Hema Malini, former chairperson, NFDC said, “This is a timely decision of the Government. Reasonable convergence of activities and resources (of all four bodies) will not only lead to better coordination but this synergy will create balanced growth of Indian film industry, wherein feature films including content for over-the-top (OTT) platforms, children’s content, animation, short films and documentaries, will be made by a singular organisation. NFDC will work as an umbrella organisation, which will mean that film development, production, promotion and preservation of filmic content will all come under single management. This will save manpower engagement, operational expenditure and also financial wastage. NFDC has to make its road map and redraft its Memorandum of articles of Association to enhance its contribution to the film industry.”

So far, NFDC has recall value and recognition amongst Indian viewers and at international film festivals as well as markets. Whilst each body aimed to produce and nurture productive content, their footprint is barely known to most people. Often viewed as ‘non mainstream’, for instance, the Childrens’ Film Society has rarely delivered content in terms of cinema that is contemporary and relevant to its target audience.

Filmmaker Rahul Rawail was part of Expert Committee On Review of Autonomous Bodies, which focused on the Childrens’ Film Society. Resonating with Malini’s views, he stated, “The content produced by these bodies couldn’t always be called quality. Since each one was producing and making films, there was a lot of duplication. There was also a lack of synergy. For instance, children’s film and content remains under utilised. The content hasn’t resonated with young audiences always. There will be focus on that area. With NFDC becoming an integrated body, resources can be used better. It will also focus on developing content for OTT and on making films and explore better ways to achieve its goals.”

The merger will focus on tapping into digital mediums, enhancing profitability and utilising film and tv professionals beyond bureaucratic control. Long pending issues like better archiving under the National Film Archives, greater visibility at important film festivals, will take center stage.

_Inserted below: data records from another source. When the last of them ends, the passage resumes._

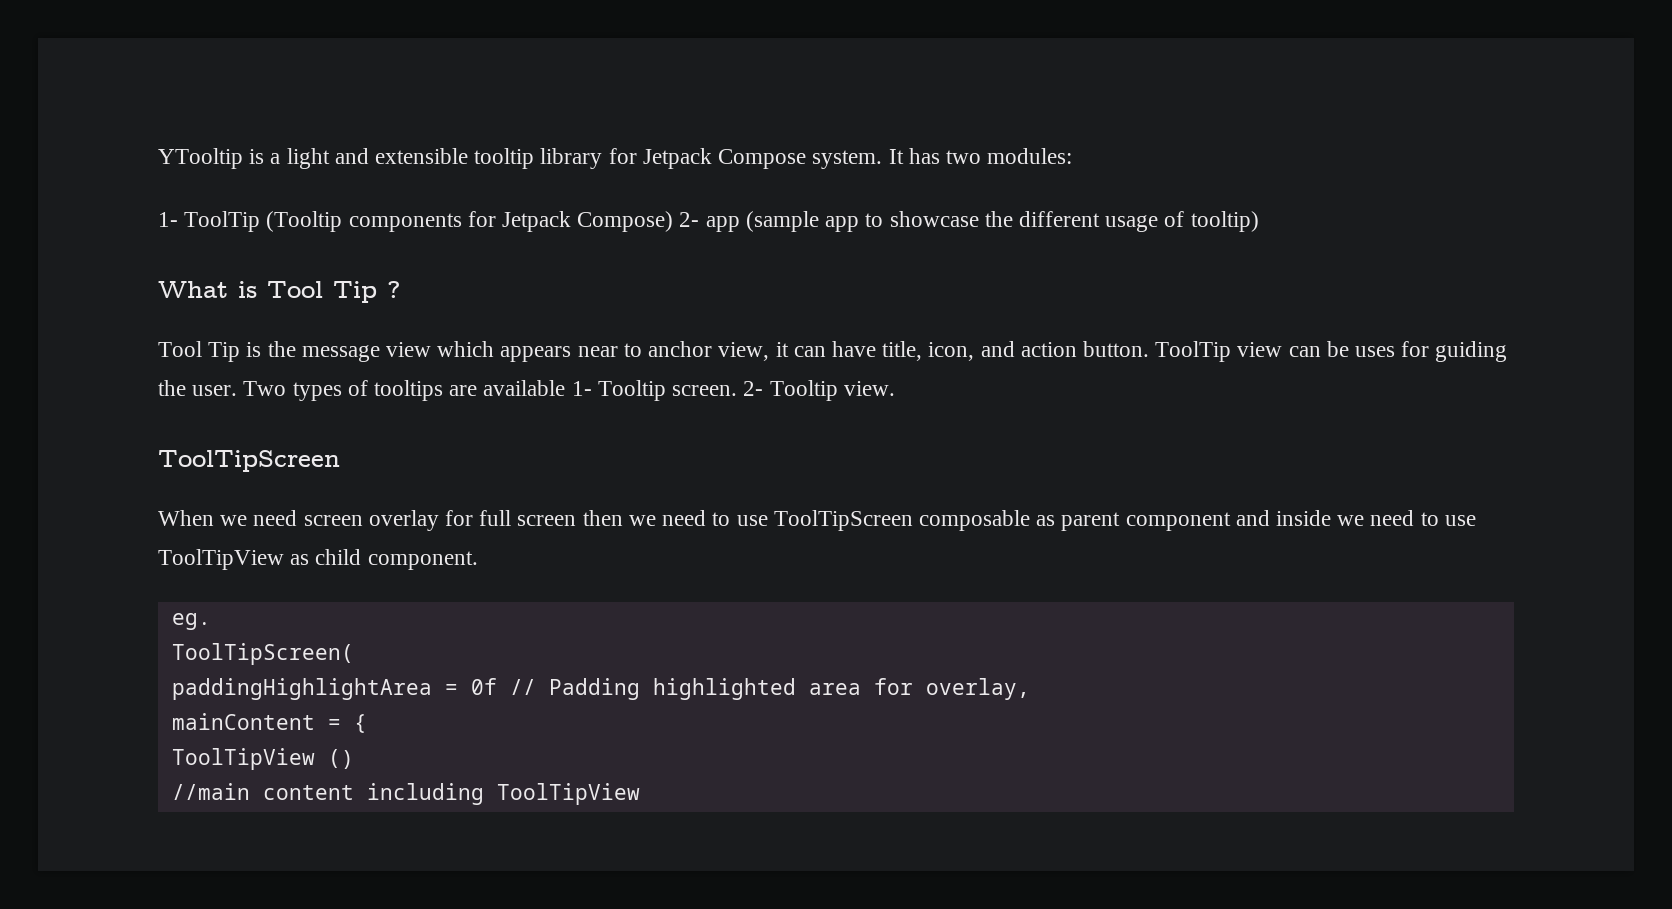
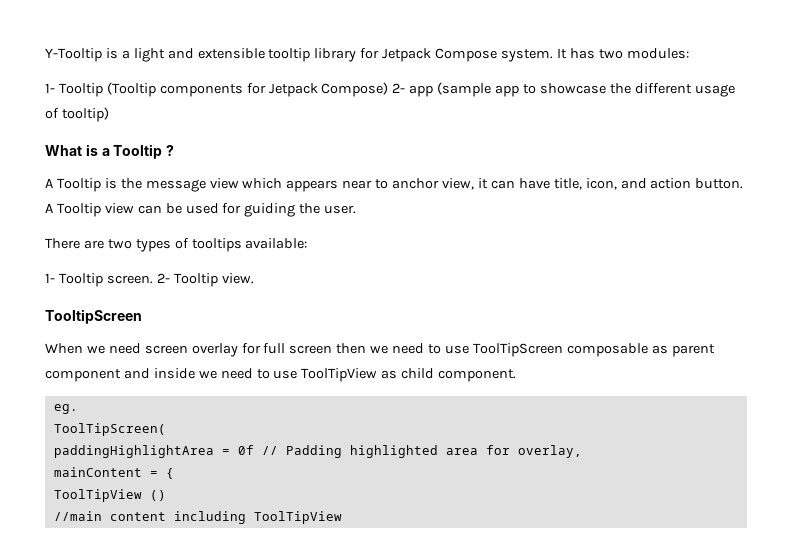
- YTooltip is a light and extensible tooltip library for Jetpack Compose system.
+ Y-Tooltip is a light and extensible tooltip library for Jetpack Compose system.
- 1- ToolTip (Tooltip components for Jetpack Compose) 2- app (sample app to showcase the different usage of tooltip)
+ 1- Tooltip (Tooltip components for Jetpack Compose) 2- app (sample app to showcase the different usage of tooltip)
- What is Tool Tip ?
+ What is a Tooltip ?
- Tool Tip is the message view which appears near to anchor view, it can have title, icon, and action button.
+ A Tooltip is the message view which appears near to anchor view, it can have title, icon, and action button.
- ToolTip view can be uses for guiding the user. Two types of tooltips are available 1- Tooltip screen.
+ A Tooltip view can be used for guiding the user.
+ There are two types of tooltips available:
+ 1- Tooltip screen.
  2- Tooltip view.
- ToolTipScreen
+ TooltipScreen

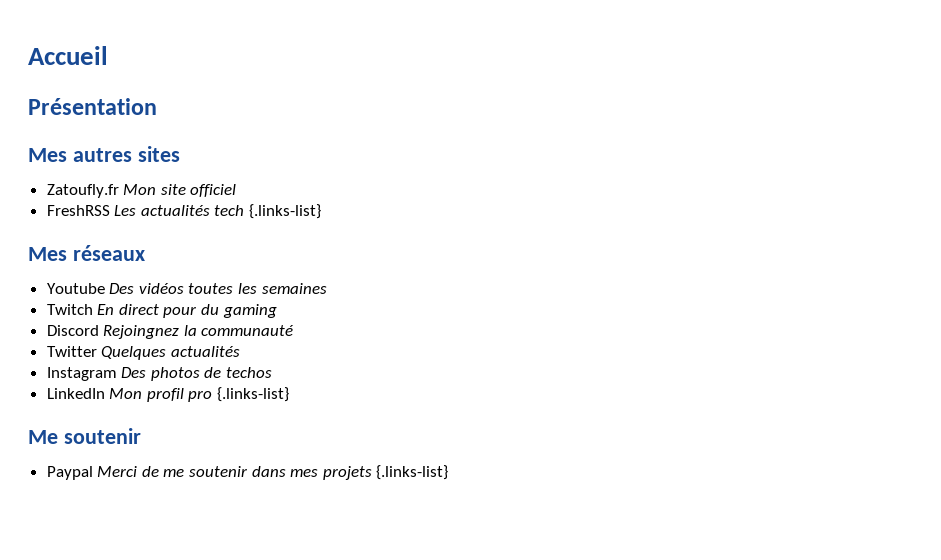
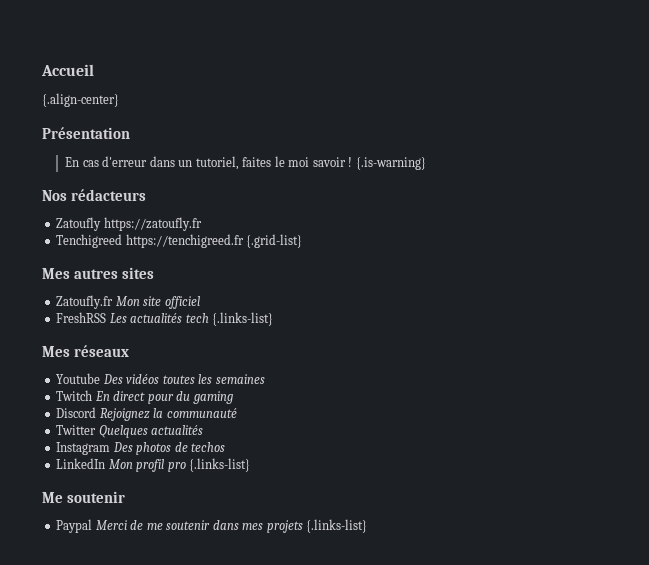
+ {.align-center}
+ En cas d'erreur dans un tutoriel, faites le moi savoir ! {.is-warning}
+ Nos rédacteurs
+ Zatoufly https://zatoufly.fr
+ Tenchigreed https://tenchigreed.fr {.grid-list}
- Discord Rejoingnez la communauté
+ Discord Rejoignez la communauté

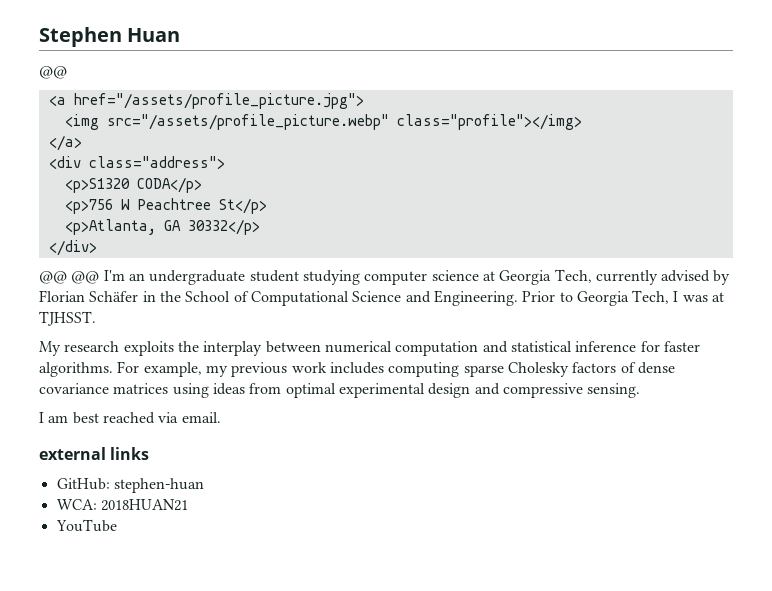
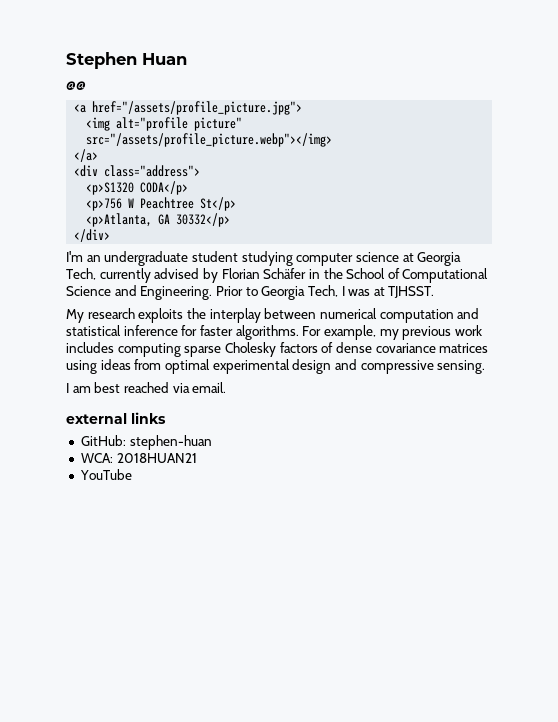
- <img src="/assets/profile_picture.webp" class="profile"></img>
+ <img alt="profile picture" src="/assets/profile_picture.webp"></img>
- @@ @@ I'm an undergraduate student studying computer science at Georgia Tech, currently advised by Florian Schäfer in the School of Computational Science and Engineering.
+ I'm an undergraduate student studying computer science at Georgia Tech, currently advised by Florian Schäfer in the School of Computational Science and Engineering.

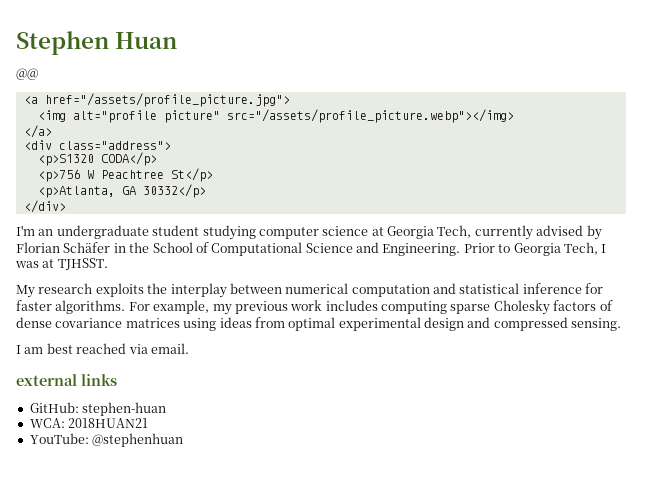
- For example, my previous work includes computing sparse Cholesky factors of dense covariance matrices using ideas from optimal experimental design and compressive sensing.
+ For example, my previous work includes computing sparse Cholesky factors of dense covariance matrices using ideas from optimal experimental design and compressed sensing.
- YouTube
+ YouTube: @stephenhuan

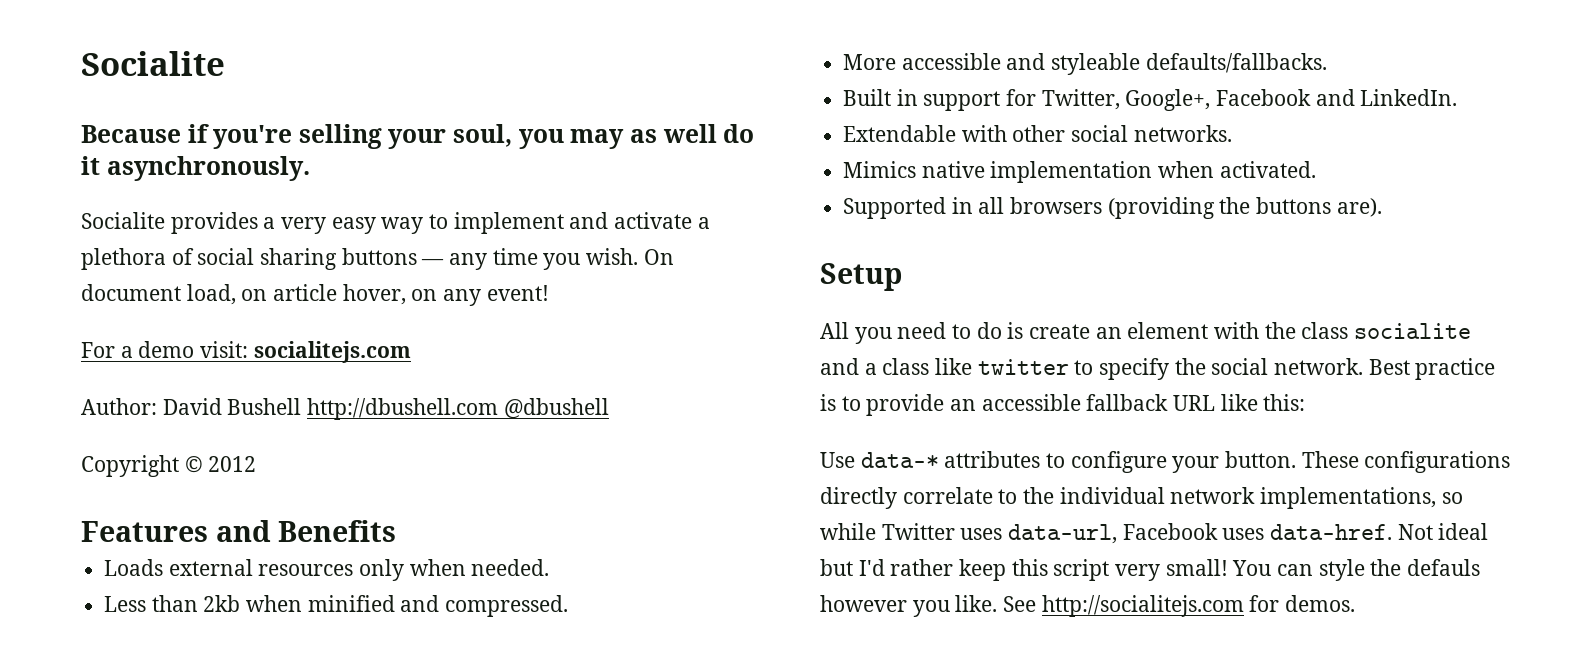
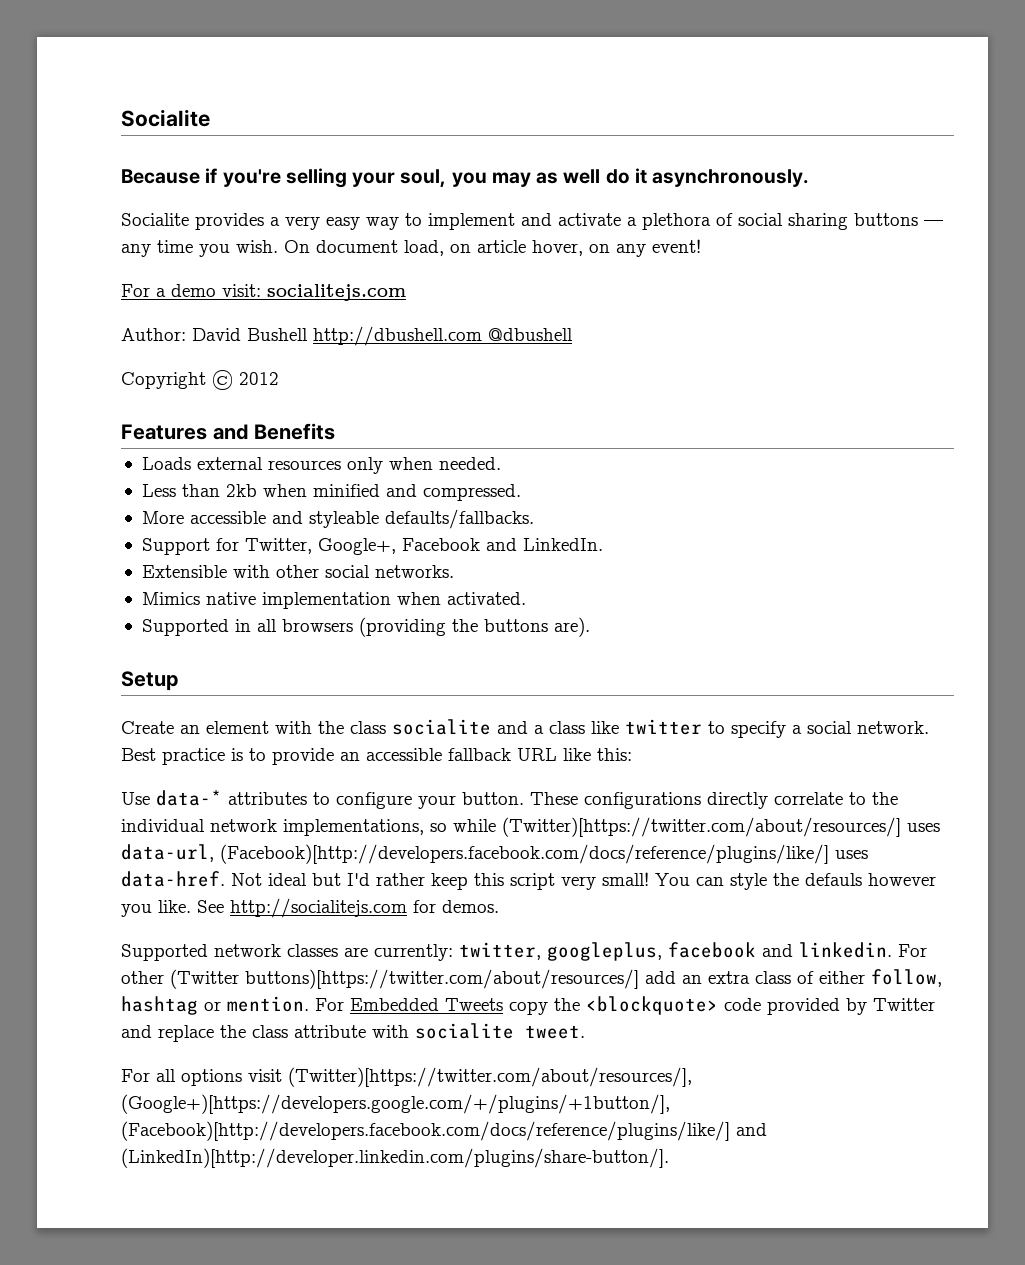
- Built in support for Twitter, Google+, Facebook and LinkedIn.
+ Support for Twitter, Google+, Facebook and LinkedIn.
- Extendable with other social networks.
+ Extensible with other social networks.
- All you need to do is create an element with the class socialite and a class like twitter to specify the social network.
+ Create an element with the class socialite and a class like twitter to specify a social network.
- These configurations directly correlate to the individual network implementations, so while Twitter uses data-url, Facebook uses data-href.
+ These configurations directly correlate to the individual network implementations, so while (Twitter)[https://twitter.com/about/resources/] uses data-url, (Facebook)[http://developers.facebook.com/docs/reference/plugins/like/] uses data-href.
+ Supported network classes are currently: twitter, googleplus, facebook and linkedin. For other (Twitter buttons)[https://twitter.com/about/resources/] add an extra class of either follow, hashtag or mention. For Embedded Tweets copy the <blockquote> code provided by Twitter and replace the class attribute with socialite tweet.
+ For all options visit (Twitter)[https://twitter.com/about/resources/], (Google+)[https://developers.google.com/+/plugins/+1button/], (Facebook)[http://developers.facebook.com/docs/reference/plugins/like/] and (LinkedIn)[http://developer.linkedin.com/plugins/share-button/].

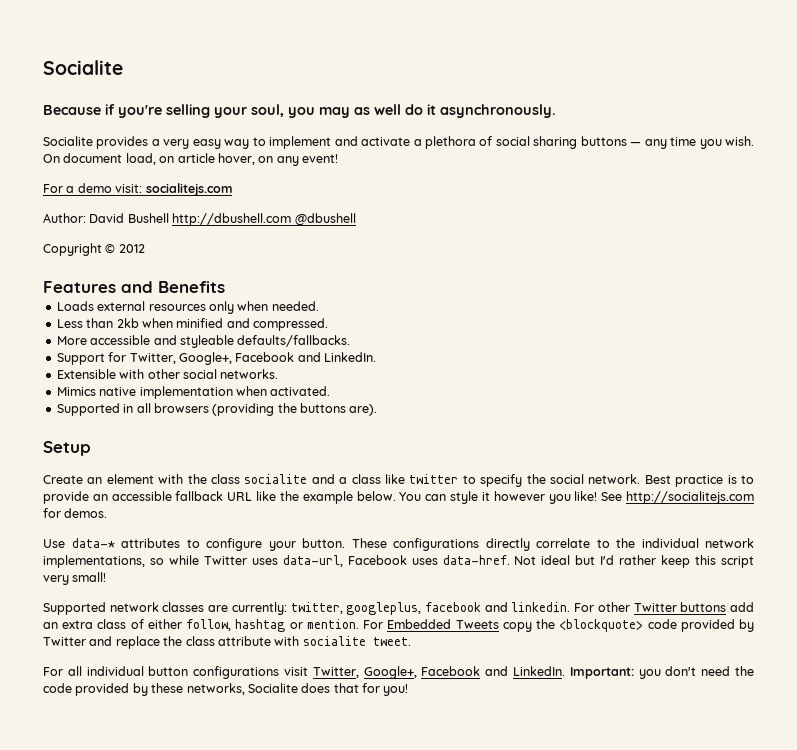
- Create an element with the class socialite and a class like twitter to specify a social network.
+ Create an element with the class socialite and a class like twitter to specify the social network.
- Best practice is to provide an accessible fallback URL like this:
+ Best practice is to provide an accessible fallback URL like the example below. You can style it however you like! See http://socialitejs.com for demos.
- These configurations directly correlate to the individual network implementations, so while (Twitter)[https://twitter.com/about/resources/] uses data-url, (Facebook)[http://developers.facebook.com/docs/reference/plugins/like/] uses data-href.
+ These configurations directly correlate to the individual network implementations, so while Twitter uses data-url, Facebook uses data-href.
- You can style the defauls however you like. See http://socialitejs.com for demos.
- For other (Twitter buttons)[https://twitter.com/about/resources/] add an extra class of either follow, hashtag or mention.
+ For other Twitter buttons add an extra class of either follow, hashtag or mention.
- For all options visit (Twitter)[https://twitter.com/about/resources/], (Google+)[https://developers.google.com/+/plugins/+1button/], (Facebook)[http://developers.facebook.com/docs/reference/plugins/like/] and (LinkedIn)[http://developer.linkedin.com/plugins/share-button/].
+ For all individual button configurations visit Twitter, Google+, Facebook and LinkedIn. Important: you don't need the code provided by these networks, Socialite does that for you!

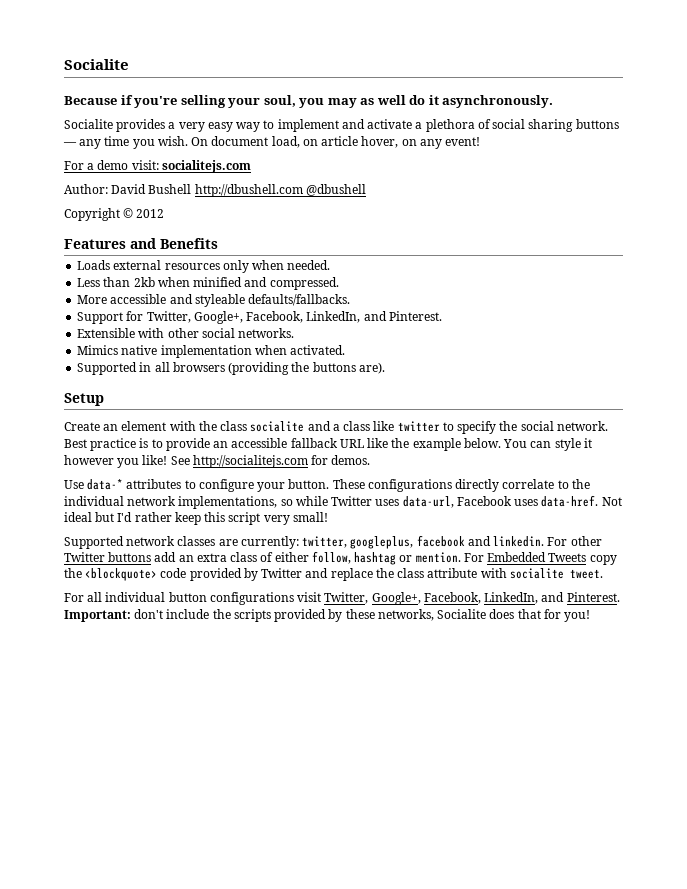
- Support for Twitter, Google+, Facebook and LinkedIn.
+ Support for Twitter, Google+, Facebook, LinkedIn, and Pinterest.
- For all individual button configurations visit Twitter, Google+, Facebook and LinkedIn. Important: you don't need the code provided by these networks, Socialite does that for you!
+ For all individual button configurations visit Twitter, Google+, Facebook, LinkedIn, and Pinterest. Important: don't include the scripts provided by these networks, Socialite does that for you!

Former NFDC MD Nina Lath Gupta, who had a controversial but highly productive term with the film body explained, “With this merger, the new institution has potential to emerge as a more effective tool (than each of these 5 institutions did previously at an individual level) for development activities related to the Indian film industry and thus play an enhanced role as a content creator and market leader. The merger would ensure, for all the institutions, quicker decision-making and a growth trajectory guided by profitability and deliverables that reflect in the balance sheet of the company. In its post-merger avatar, NFDC would be able to monetise the existing assets and infrastructure of all the units. With an expanded asset base, NFDC will emerge a stronger institution that would be in a position to make bigger decisions in content creation than it has hitherto. Further, with the merger, the existing content of all the institutions (CFSI, Films Division and NFDC have an impressive catalogue of films) can also be monetised more effectively. Archiving and restoration being done in NFAI would receive a boost as NFDC has a laid out process for picture and sound restoration, resulting in uniformity of standards. Festivals/ markets held by all the five institutions can now be handled by a single team equipped with the specific skill sets required to organise such events.”

Gupta also explained that there is tremendous room for short form content to tap into audiences with India’s huge data reach. NFDC will work towards creating such content that have infotainment value. “As per available data, India has more than 685 million internet users and 1.06 billion mobile connections. In contrast, pre-COVID, only about 8000 film theatres (the primary vertical of film distribution until recently) were operative and it can safely be said that not more than 1% of India’s population has access to these. Given this inadequate exhibition infrastructure, small films made by these development-oriented institutions invariably lost out on distribution opportunities. This focus on OTT augurs well for the new NFDC as its content can now reach out to larger audiences,” she concluded.

If NFDC targets its archival content, and also creates entertaining films with message value, its potential to give private players a run for their money is unlimited. It can also back filmmakers and content creators to make films that have value beyond a commercial run. This merger is a move for the future.